Data shown
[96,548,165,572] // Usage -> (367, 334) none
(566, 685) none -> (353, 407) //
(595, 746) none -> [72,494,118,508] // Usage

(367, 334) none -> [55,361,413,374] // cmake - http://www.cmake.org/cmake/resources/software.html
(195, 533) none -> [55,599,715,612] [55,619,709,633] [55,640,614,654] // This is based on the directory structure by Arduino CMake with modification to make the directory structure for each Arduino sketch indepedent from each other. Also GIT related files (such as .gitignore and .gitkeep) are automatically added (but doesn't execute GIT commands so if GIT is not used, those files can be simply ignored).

* * *

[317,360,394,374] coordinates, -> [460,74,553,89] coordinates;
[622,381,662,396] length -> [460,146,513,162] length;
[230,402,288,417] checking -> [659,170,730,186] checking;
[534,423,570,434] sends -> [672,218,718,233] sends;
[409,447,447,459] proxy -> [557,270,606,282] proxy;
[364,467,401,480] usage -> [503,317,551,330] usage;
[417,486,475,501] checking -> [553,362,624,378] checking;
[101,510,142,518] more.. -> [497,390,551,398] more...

* * *

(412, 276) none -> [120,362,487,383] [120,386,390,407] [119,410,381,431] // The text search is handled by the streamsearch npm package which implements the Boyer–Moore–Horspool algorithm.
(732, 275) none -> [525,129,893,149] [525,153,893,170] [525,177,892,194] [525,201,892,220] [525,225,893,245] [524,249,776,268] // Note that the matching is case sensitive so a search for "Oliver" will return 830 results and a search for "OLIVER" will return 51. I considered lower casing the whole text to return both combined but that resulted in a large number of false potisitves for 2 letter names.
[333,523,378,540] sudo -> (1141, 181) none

Work instructions
Every line in the data that holds "checking" should be copied out.

Response
[230,402,288,417] checking -> [659,170,730,186] checking;
[417,486,475,501] checking -> [553,362,624,378] checking;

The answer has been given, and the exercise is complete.